Não sei de nenhum jornal dos EUA que tenha feito isso em nível nacional. Então, o que você está propondo é bastante promissor.
Se você quer criar um banco de dados de todos os que estiverem concorrendo, entre os pontos que seria ótimo observar estariam:
1. Qualquer acusação criminal contra eles.
2. Anos como legislador, polítíco, etc. (se tiver)
3. Patrimônio ou renda (se disponível)
4. Leis que propôs.
5. Empresas ou interesses privados que se beneficiaram de leis que eles propuseram.
(...) Projetos grandes podem nos deixar muito humildes. Como vamos terminar tudo? Teremos a energia e a força de vontade para terminar? Terei paciência para ir até o fim? Acho que todos nós que fazemos grandes projetos de longo alcance nos fazemos essas perguntas durante o trabalho. Mas é claro que vale a pena.
A carta é de novembro de 2005, quando eu estava em minha fase final na Abraji.
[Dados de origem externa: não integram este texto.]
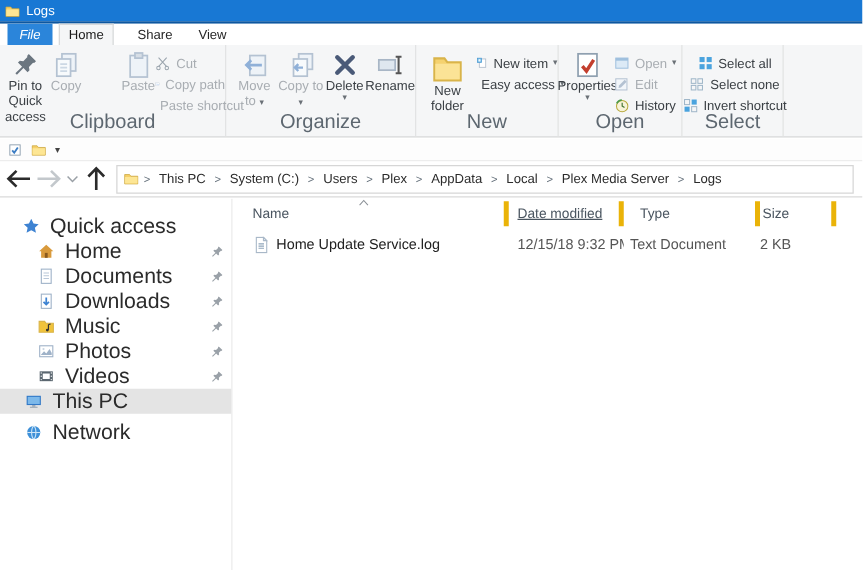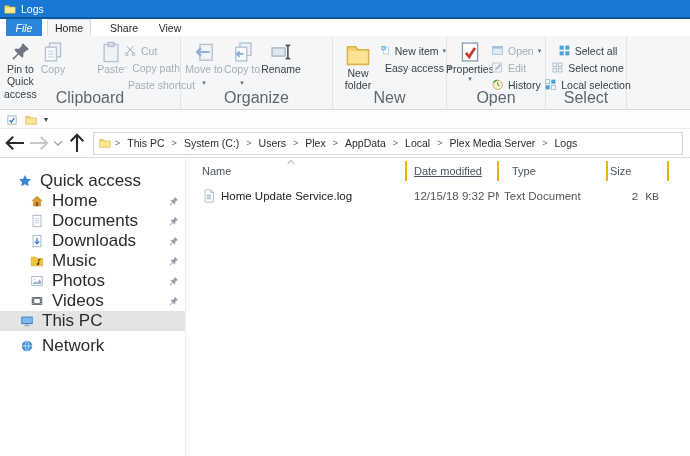--- a/index.html
+++ b/index.html
@@ -172,6 +172,15 @@
             </span>
           <span class="biglabel dis"><span>Copy to</span> <span class="caret">▾</span></span>
         </button>
+        <button class="bigbtn" style="width:34px;">
+          <span class="ico ico-22">
+              <svg xmlns="http://www.w3.org/2000/svg" viewBox="0 0 16 16">
+                <path stroke="#4a5a78" stroke-width="2.6" stroke-linecap="round" d="M3.5 3.5l9 9M12.5 3.5l-9 9"></path>
+              </svg>
+            </span>
+          <span class="biglabel">Delete</span>
+          <span class="caret">▾</span>
+        </button>
         <button class="bigbtn" style="width:40px;">
           <span class="ico ico-22">
               <svg xmlns="http://www.w3.org/2000/svg" viewBox="0 0 16 16">

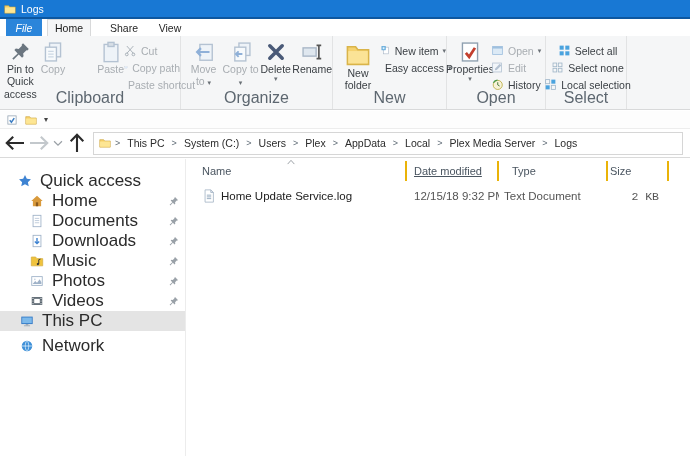--- a/index.html
+++ b/index.html
@@ -317,7 +317,7 @@
                   <rect x="9" y="9" width="5" height="5" fill="none" stroke="#9fb6c8"></rect>
                 </svg>
               </span>
-            <span>Local selection</span>
+            <span>Invert shortcut</span>
           </button>
         </div>
       </div>

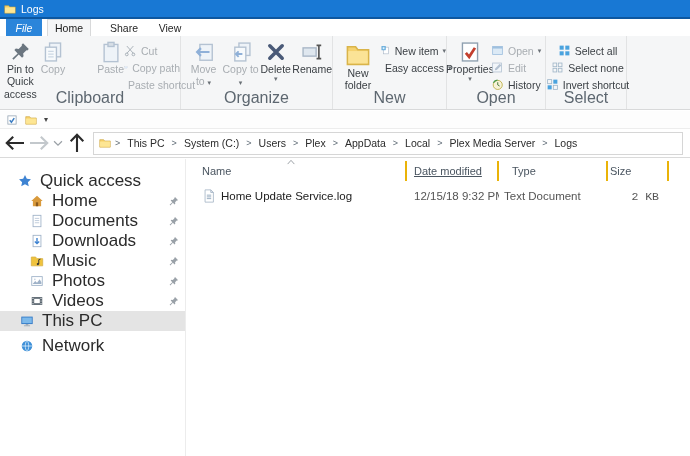--- a/index.html
+++ b/index.html
@@ -57,7 +57,7 @@
   .spin { position:absolute; left:168px; top:5px; width:11px; height:11px; }
   .filepane { position:relative; flex:1; }
   .fheader { position:absolute; top:2px; left:0; right:0; height:20px; display:flex; }
-  .hcell { font-size:11px; color:#4a5560; display:flex; align-items:center; border-right:2px solid #eab308; }
+  .hcell { font-size:11px; color:#4a5560; display:flex; align-items:center; border-right:4px solid #eab308; }
   .sortind { position:absolute; top:-3px; left:100px; width:10px; height:8px; }
   .frow { position:absolute; top:27px; left:0; right:0; height:20px; display:flex; align-items:center; }
   .fcell { font-size:11.5px; color:#555; white-space:nowrap; overflow:hidden; }

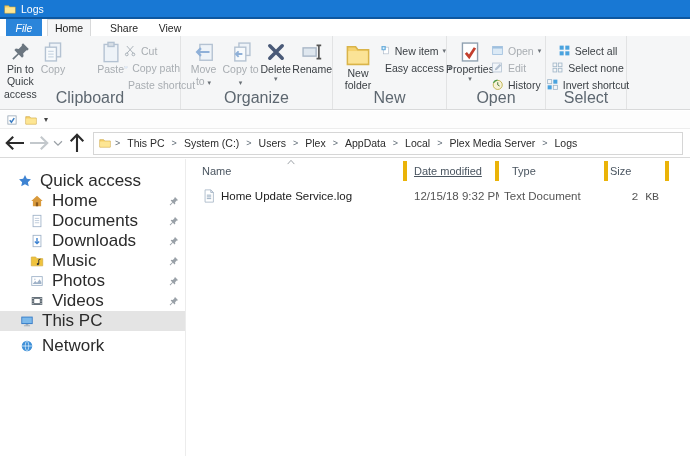--- a/index.html
+++ b/index.html
@@ -542,7 +542,7 @@
             </div>
             <div class="fcell" style="width: 92px; padding-left: 7px;">12/15/18 9:32 PM</div>
             <div class="fcell" style="width: 109px; padding-left: 5px;">Text Document</div>
-            <div class="fcell" style="width: 61px; text-align: right; padding-right: 10px; font-family: Liberation Mono, monospace;">2 KB</div>
+            <div class="fcell" style="width: 61px; text-align: left; padding-right: 10px;">2 KB</div>
           </div>
         </div>
     </div>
Em março, apresentei a idéia à Transparência Brasil. Em 1º de agosto, a versão completamente madura dessas idéias virou o projeto Excelências, vencedor do prêmio Esso de Melhor Contribuição à Imprensa no ano passado.
Pouco depois de a bola do Excelências começar a rolar, porém, Steele e seu colega Barlett foram demitidos da Time. A revista alegou corte de custos (é caro manter excelentes repórteres). Poucos dias depois da demissão, outra revista do grupo Time pagou US$ 4 milhões por fotos exclusivas da primeira filha do Tom Cruise. Perdi contato com ele, e se ele soube do sucesso do projeto foi por meio do mestre Meyer. Fiquei feliz quando soube que eles estavam na Vanity Fair, mas não tive tempo de procurar seu e-mail.
Vou atrás dele hoje - preciso comentar a reportagem recente da dupla.